[Opening Data for this task section]

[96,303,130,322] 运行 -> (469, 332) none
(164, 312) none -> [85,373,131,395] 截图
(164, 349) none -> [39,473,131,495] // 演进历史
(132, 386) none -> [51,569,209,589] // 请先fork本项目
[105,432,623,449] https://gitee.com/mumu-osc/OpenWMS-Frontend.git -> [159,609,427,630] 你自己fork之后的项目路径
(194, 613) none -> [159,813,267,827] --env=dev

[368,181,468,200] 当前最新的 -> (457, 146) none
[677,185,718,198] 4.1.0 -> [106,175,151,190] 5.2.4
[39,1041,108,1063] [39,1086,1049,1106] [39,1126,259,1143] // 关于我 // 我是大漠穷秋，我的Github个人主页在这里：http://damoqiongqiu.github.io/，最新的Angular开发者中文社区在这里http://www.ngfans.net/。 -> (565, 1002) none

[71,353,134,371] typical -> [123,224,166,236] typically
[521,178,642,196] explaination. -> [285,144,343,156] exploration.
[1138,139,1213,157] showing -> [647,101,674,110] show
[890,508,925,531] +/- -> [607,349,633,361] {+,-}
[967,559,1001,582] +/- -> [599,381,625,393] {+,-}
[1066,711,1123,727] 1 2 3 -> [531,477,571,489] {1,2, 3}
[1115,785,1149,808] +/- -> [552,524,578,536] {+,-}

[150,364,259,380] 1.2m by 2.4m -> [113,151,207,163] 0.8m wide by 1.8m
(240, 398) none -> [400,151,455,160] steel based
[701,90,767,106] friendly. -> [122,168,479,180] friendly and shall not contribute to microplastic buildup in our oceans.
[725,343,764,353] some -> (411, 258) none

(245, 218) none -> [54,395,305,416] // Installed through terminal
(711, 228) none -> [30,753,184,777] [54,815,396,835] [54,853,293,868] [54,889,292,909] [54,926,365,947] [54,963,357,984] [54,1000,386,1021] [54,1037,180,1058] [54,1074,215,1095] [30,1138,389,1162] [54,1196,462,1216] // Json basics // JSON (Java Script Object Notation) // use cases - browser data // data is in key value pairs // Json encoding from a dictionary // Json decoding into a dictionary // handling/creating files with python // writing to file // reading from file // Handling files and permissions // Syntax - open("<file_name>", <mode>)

[Closing Data for this task section]

Please set down exactly the lines running from the one with "[1115,785,1149,808] +/- ->" to the last line of the entries above, both of them included, and no others.

[1115,785,1149,808] +/- -> [552,524,578,536] {+,-}

[150,364,259,380] 1.2m by 2.4m -> [113,151,207,163] 0.8m wide by 1.8m
(240, 398) none -> [400,151,455,160] steel based
[701,90,767,106] friendly. -> [122,168,479,180] friendly and shall not contribute to microplastic buildup in our oceans.
[725,343,764,353] some -> (411, 258) none

(245, 218) none -> [54,395,305,416] // Installed through terminal
(711, 228) none -> [30,753,184,777] [54,815,396,835] [54,853,293,868] [54,889,292,909] [54,926,365,947] [54,963,357,984] [54,1000,386,1021] [54,1037,180,1058] [54,1074,215,1095] [30,1138,389,1162] [54,1196,462,1216] // Json basics // JSON (Java Script Object Notation) // use cases - browser data // data is in key value pairs // Json encoding from a dictionary // Json decoding into a dictionary // handling/creating files with python // writing to file // reading from file // Handling files and permissions // Syntax - open("<file_name>", <mode>)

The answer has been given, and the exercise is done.